§ What is expected
In the data that follows, find the line with "inline-flex; gap: 5px;"; transcribe it, every later line up to the one with "collapse; table-layout: fixed;", and that line as well, exactly and with no others.

### Data section

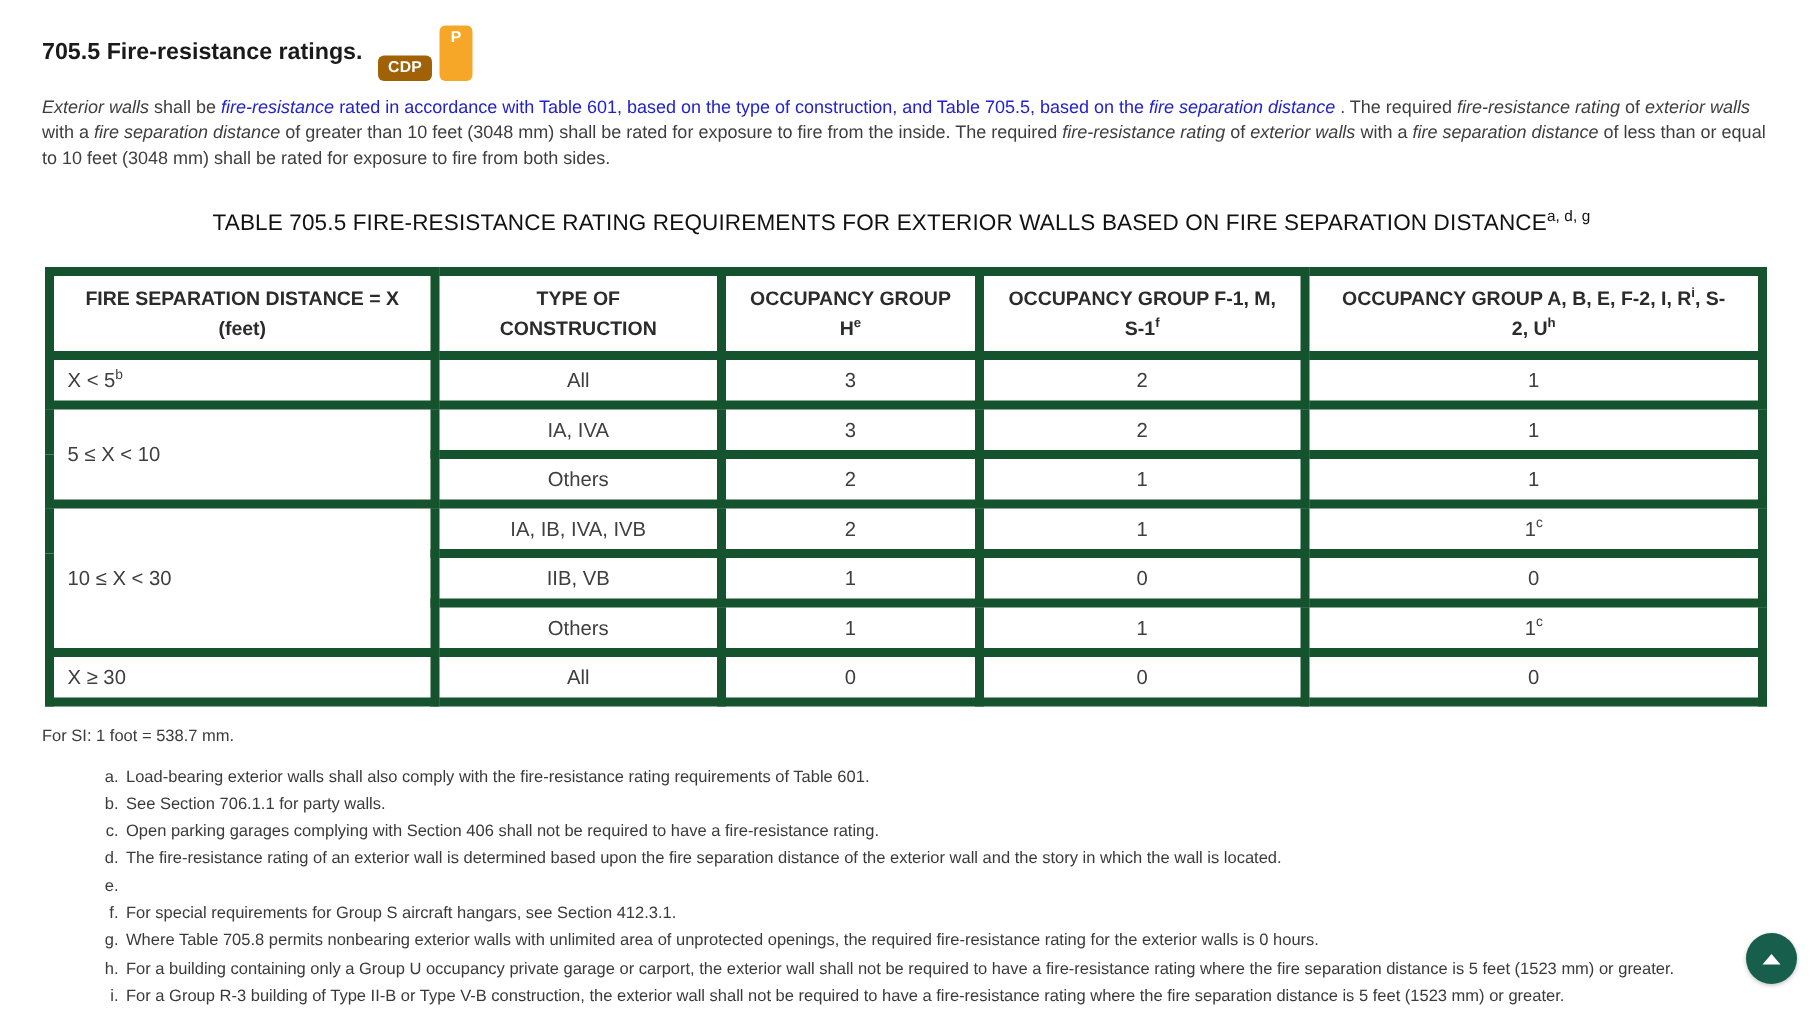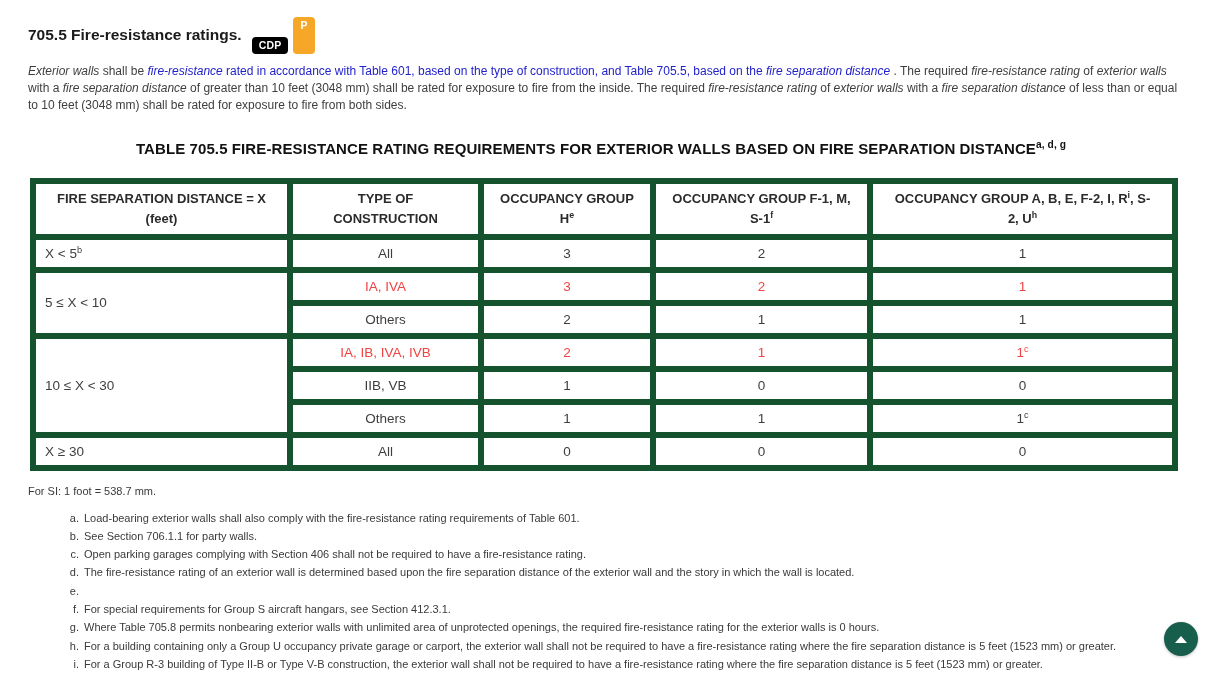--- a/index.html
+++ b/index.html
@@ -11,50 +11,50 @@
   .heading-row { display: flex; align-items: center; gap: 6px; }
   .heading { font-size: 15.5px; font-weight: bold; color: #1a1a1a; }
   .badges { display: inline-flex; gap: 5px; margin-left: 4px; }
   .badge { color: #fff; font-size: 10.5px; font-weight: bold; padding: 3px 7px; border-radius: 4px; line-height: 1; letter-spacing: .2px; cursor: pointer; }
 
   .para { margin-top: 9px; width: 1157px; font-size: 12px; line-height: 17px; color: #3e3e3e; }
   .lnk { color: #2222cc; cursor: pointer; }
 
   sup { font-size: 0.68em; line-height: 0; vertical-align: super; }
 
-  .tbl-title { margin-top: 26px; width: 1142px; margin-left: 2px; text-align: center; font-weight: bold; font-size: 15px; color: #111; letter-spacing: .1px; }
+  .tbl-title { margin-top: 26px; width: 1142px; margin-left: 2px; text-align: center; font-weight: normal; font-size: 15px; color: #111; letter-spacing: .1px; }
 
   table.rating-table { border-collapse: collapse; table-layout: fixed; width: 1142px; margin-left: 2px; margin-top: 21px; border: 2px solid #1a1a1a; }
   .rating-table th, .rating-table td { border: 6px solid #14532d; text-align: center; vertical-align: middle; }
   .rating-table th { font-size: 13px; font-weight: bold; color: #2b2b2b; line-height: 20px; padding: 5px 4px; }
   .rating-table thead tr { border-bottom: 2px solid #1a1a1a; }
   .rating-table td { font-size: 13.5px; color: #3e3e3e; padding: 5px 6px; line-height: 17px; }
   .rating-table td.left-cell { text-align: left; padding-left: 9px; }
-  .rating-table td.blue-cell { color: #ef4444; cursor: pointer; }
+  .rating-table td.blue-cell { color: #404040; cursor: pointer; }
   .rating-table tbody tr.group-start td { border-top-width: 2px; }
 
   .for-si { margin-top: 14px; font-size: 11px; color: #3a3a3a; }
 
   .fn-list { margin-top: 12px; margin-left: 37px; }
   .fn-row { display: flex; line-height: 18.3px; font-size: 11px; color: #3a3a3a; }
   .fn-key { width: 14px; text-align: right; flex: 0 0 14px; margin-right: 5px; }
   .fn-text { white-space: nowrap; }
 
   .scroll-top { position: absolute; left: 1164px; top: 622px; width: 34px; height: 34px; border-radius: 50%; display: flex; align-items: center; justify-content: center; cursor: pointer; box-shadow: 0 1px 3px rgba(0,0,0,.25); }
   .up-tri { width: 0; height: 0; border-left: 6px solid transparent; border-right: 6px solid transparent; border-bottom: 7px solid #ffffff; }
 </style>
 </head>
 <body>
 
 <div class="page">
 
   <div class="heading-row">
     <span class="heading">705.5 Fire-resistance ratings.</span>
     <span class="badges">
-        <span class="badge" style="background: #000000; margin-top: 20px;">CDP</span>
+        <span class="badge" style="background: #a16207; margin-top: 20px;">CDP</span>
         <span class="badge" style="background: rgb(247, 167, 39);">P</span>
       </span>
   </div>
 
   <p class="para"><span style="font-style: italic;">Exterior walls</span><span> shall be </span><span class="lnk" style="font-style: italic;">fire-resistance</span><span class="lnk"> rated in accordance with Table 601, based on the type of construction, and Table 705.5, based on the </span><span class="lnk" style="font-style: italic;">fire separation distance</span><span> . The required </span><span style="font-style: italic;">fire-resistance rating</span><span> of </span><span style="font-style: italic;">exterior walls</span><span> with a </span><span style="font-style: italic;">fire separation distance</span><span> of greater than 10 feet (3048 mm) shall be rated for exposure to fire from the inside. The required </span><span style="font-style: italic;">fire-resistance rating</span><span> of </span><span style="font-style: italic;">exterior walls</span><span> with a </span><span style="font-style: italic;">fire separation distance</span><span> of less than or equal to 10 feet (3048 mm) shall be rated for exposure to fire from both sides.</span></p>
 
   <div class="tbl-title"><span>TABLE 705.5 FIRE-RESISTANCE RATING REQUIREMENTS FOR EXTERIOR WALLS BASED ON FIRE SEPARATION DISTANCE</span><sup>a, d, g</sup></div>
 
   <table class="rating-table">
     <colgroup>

######
### Data section

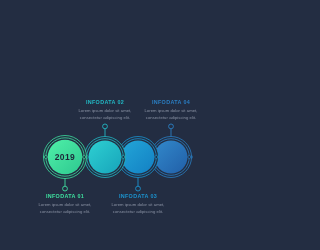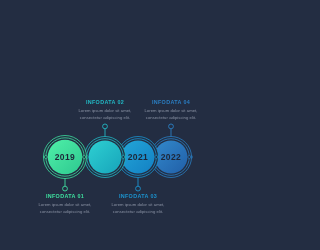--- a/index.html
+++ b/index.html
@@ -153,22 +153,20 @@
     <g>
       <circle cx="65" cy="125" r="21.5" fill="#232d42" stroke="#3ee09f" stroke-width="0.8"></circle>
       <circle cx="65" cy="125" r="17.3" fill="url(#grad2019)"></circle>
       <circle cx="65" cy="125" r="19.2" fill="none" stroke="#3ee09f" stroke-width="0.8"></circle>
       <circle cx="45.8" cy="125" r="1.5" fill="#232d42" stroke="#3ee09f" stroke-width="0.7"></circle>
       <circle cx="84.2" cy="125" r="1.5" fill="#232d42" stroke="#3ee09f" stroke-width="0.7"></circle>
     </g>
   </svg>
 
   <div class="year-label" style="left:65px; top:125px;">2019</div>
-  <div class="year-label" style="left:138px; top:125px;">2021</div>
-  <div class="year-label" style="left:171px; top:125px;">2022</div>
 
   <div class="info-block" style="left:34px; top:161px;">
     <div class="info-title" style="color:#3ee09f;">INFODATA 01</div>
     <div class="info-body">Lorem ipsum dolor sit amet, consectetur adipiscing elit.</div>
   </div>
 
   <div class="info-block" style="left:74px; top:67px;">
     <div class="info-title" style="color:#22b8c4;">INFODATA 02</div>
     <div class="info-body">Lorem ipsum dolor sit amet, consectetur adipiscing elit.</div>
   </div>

######

§ Solution for this task
   .badges { display: inline-flex; gap: 5px; margin-left: 4px; }
   .badge { color: #fff; font-size: 10.5px; font-weight: bold; padding: 3px 7px; border-radius: 4px; line-height: 1; letter-spacing: .2px; cursor: pointer; }
 
   .para { margin-top: 9px; width: 1157px; font-size: 12px; line-height: 17px; color: #3e3e3e; }
   .lnk { color: #2222cc; cursor: pointer; }
 
   sup { font-size: 0.68em; line-height: 0; vertical-align: super; }
 
-  .tbl-title { margin-top: 26px; width: 1142px; margin-left: 2px; text-align: center; font-weight: bold; font-size: 15px; color: #111; letter-spacing: .1px; }
+  .tbl-title { margin-top: 26px; width: 1142px; margin-left: 2px; text-align: center; font-weight: normal; font-size: 15px; color: #111; letter-spacing: .1px; }
 
   table.rating-table { border-collapse: collapse; table-layout: fixed; width: 1142px; margin-left: 2px; margin-top: 21px; border: 2px solid #1a1a1a; }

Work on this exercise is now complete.